A spoonful of honey before bed is a reasonable first-line approach for adults and children over age one. (Never give honey to infants under 12 months due to the risk of botulism.) Dark honeys like buckwheat tend to have higher antioxidant content, which may partly explain the effect, though the coating and soothing action on irritated throat tissue likely plays a role too.

Menthol and Vapor-Based Relief

Menthol, found in cough drops, chest rubs, and inhaled vapors, creates a cooling sensation that can reduce the urge to cough. It activates cold-sensing receptors in the airways, and animal studies show this mechanism directly reduces sensitivity to airway irritation. Human studies in both children and adults suggest menthol lowers the number of coughs triggered by irritants, though the evidence is less robust than for dextromethorphan or honey.

Menthol works best as a complement to other approaches. A menthol lozenge during the day and honey at bedtime, for example, covers more hours than either alone. Vapor rubs applied to the chest before sleep can also ease nighttime coughing, particularly in young children who can’t take other medications.

Prescription Options

When OTC products aren’t enough, doctors sometimes prescribe benzonatate. Rather than acting on the brain’s cough center, benzonatate numbs the stretch receptors in the lungs and airways that trigger the cough reflex. It starts working within 15 to 20 minutes and lasts 3 to 8 hours. It’s taken as a soft gelatin capsule that must be swallowed whole, because chewing or dissolving it can numb the mouth and throat, creating a choking risk.

Codeine-containing cough medications are another prescription option, though their use has become more restrictive. Codeine can cause drowsiness, dizziness, confusion (especially in older adults), and constipation. It also carries a risk of dependence. Most doctors now reserve codeine-based products for severe coughs that haven’t responded to anything else.

Safety for Children

OTC cough and cold products carry important age restrictions.

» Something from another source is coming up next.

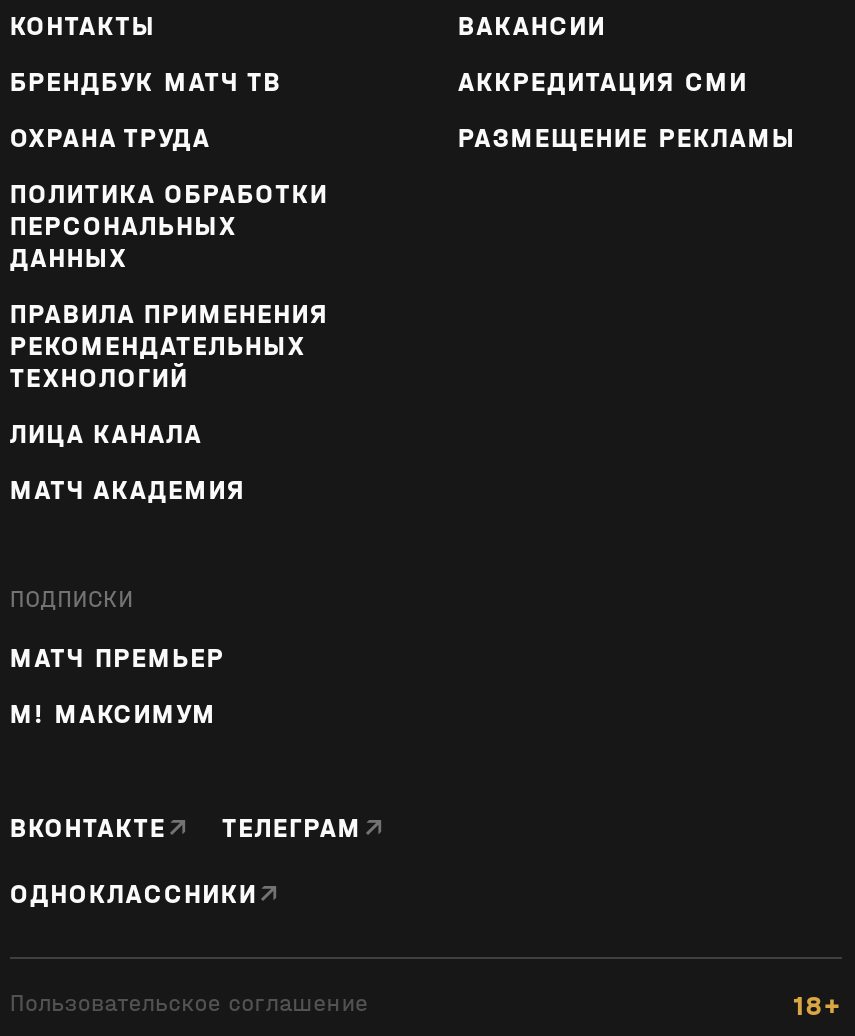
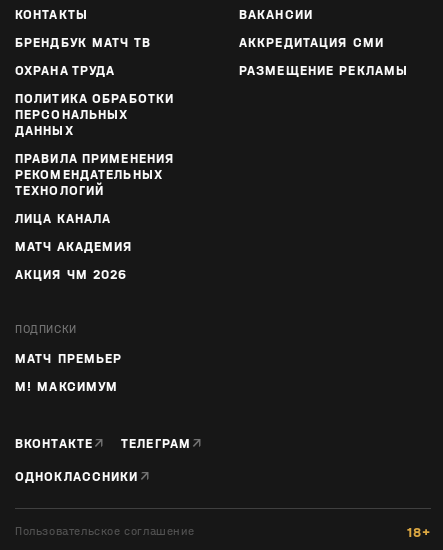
+ АКЦИЯ ЧМ 2026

The FDA warns that children under 2 should never receive any cough and cold product containing a decongestant or antihistamine due to the risk of serious, potentially life-threatening side effects. Manufacturers have voluntarily relabeled these products to say “do not use in children under 4 years of age.”

For young children, honey (age one and older) and menthol vapor rubs are the safest options with evidence behind them. Keeping the air humid with a cool-mist humidifier and offering plenty of fluids also helps thin secretions and soothe irritated airways. For children under one, talk to your pediatrician before using any remedy.

How Long a Cough Should Last

Most coughs from a cold or upper respiratory infection clear up within three weeks. A cough that lingers between three and eight weeks is considered subacute and often resolves on its own, though it can be frustrating. A cough lasting longer than eight weeks in adults, or four weeks in children, is classified as chronic and warrants a medical evaluation.

Certain warning signs alongside a cough suggest something more serious: coughing up blood, unexplained weight loss, fever that won’t break, hoarseness, significant shortness of breath, or recurrent pneumonia. These deserve prompt attention regardless of how long the cough has been present.